One of the nice things is that the configuration format remains unchanged. You are free to use curator
and curator_cli
exactly as before, without having to change any configuration. The change from Curator 3 to Curator 4 was a jarring one for many users. The improvements were effective, however, and there hasn't been a need to change the configuration syntax. Instant upgrade win!
What's new?
Now this is where the exciting part comes! New features!
Reindex
Perhaps the biggest new feature in Curator 5 is the addition of the reindex action. The Reindex API is extremely powerful.
actions:
1:
description: "Reindex index1 into index2"
action: reindex
options:
wait_interval: 9
max_wait: -1
request_body:
source:
index: index1
dest:
index: index2
filters:
- filtertype: none
This is just an example of a simple, local reindex with manually selected indices. "But," I hear you say, "this is Curator! It should support filtered index selection!" And you're absolutely right. That's accomplished like this, with the REINDEX_SELECTION
placeholder:
actions:
1:
description: >-
Reindex all daily logstash indices from March 2017 into logstash-2017.03
action: reindex
options:
wait_interval: 9
max_wait: -1
request_body:
source:
index: REINDEX_SELECTION
dest:
index: logstash-2017.03
filters:
- filtertype: pattern
kind: prefix
value: logstash-2017.03.
This example will reindex all of the daily Logstash indices from March 2017 into a single monthly index.
You can add all kinds of extra processing to these reindexing operations. Curator should support all possible configurations, save one only, and that is manual slicing (which is likely to be a pretty rare need, since automatic slicing is available). Want to reindex through an ingest pipeline? No problem? Reindex from remote? Oh, that's the best part!
actions:
1:
description: >-
Reindex remote index1 to local index1
action: reindex
options:
wait_interval: 9
max_wait: -1
request_body:
source:
remote:
host: http://otherhost:9200
username: myuser
password: mypass
index: index1
dest:
index: index1
filters:
- filtertype: none
This example will pull index1
from http://otherhost:9200
with the provided credentials if you have started the local node with the following setting in the elasticsearch.yml
file. If the setting was not present when the Elasticsearch node was started, it means that the node must be restarted after this setting has been added (it cannot be done dynamically):
reindex.remote.whitelist: remote_host_or_IP1:9200, remote_host_or_IP2:9200
You must whitelist remote nodes in order to be able to reindex from remote. In this case, remote_host
would likely be the same IP or host name as otherhost
in the reindex request_body
. Curator will test for the presence of the dest
index, and if the task successfully completes, but that index is not found, it will log an error guessing that whitelisting is not set up properly.

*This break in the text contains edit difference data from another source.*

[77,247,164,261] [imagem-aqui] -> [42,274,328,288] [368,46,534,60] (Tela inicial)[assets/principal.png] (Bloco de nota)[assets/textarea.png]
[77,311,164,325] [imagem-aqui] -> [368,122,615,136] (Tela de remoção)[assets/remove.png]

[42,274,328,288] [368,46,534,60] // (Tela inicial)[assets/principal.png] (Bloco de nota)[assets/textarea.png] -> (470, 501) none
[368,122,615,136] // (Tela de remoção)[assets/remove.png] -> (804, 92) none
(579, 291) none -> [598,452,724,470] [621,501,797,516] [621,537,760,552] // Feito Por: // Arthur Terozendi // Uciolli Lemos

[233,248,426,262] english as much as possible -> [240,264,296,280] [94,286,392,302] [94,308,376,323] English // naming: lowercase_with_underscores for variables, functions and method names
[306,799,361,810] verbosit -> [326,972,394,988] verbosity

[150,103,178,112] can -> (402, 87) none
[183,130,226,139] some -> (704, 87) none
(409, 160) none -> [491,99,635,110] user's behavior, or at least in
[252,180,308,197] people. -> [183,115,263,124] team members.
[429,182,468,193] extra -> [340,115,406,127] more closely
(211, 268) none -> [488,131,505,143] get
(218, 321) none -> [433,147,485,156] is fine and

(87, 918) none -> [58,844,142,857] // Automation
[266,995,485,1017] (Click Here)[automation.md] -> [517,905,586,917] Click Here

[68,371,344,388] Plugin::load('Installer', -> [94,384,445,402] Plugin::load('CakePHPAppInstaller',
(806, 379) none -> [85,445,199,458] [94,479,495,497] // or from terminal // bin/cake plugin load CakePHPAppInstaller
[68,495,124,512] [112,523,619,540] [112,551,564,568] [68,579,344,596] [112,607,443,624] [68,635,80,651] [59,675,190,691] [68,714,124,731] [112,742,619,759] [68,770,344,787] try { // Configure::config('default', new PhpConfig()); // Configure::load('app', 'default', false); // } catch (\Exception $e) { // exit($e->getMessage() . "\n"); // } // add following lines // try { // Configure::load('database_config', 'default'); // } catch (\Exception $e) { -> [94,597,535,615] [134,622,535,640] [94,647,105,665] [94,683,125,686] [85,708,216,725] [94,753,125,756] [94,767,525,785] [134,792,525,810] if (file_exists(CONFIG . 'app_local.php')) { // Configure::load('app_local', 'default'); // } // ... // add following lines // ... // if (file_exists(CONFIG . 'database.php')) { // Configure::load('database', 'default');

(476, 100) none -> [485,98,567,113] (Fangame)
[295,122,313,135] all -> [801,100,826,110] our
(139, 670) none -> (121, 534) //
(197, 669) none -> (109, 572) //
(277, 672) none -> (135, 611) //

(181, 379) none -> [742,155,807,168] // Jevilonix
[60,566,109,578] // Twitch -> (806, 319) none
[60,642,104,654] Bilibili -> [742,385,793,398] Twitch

"But," I hear you say again, "what if I want to use Curator's index filters to select indices on the remote side?" I saw you coming:
actions:
1:
description: >-
Reindex all remote daily logstash indices from March 2017 into local index
logstash-2017.03
action: reindex
options:
wait_interval: 9
max_wait: -1
request_body:
source:
remote:
host: http://otherhost:9200
username: myuser
password: mypass
index: REINDEX_SELECTION
dest:
index: logstash-2017.03
remote_filters:
- filtertype: pattern
kind: prefix
value: logstash-2017.03.
filters:
- filtertype: none
This example will reindex all of the daily Logstash indices from March 2017 from otherhost
into a single monthly index on the local cluster.
Generally speaking, the Curator should be able to perform a remote reindex from any version of Elasticsearch, 1.4 and newer. Strictly speaking, the Reindex API in Elasticsearch is able to reindex from older clusters, but Curator cannot be used to facilitate this due to Curator's dependency on changes released in 1.4.
However, there is a known bug with Elasticsearch 5.3.0 not being able to reindex from remote clusters older than 2.0. The patch will be available in Elasticsearch 5.3.1. Earlier versions of Elasticsearch 5.x do not suffer from this bug.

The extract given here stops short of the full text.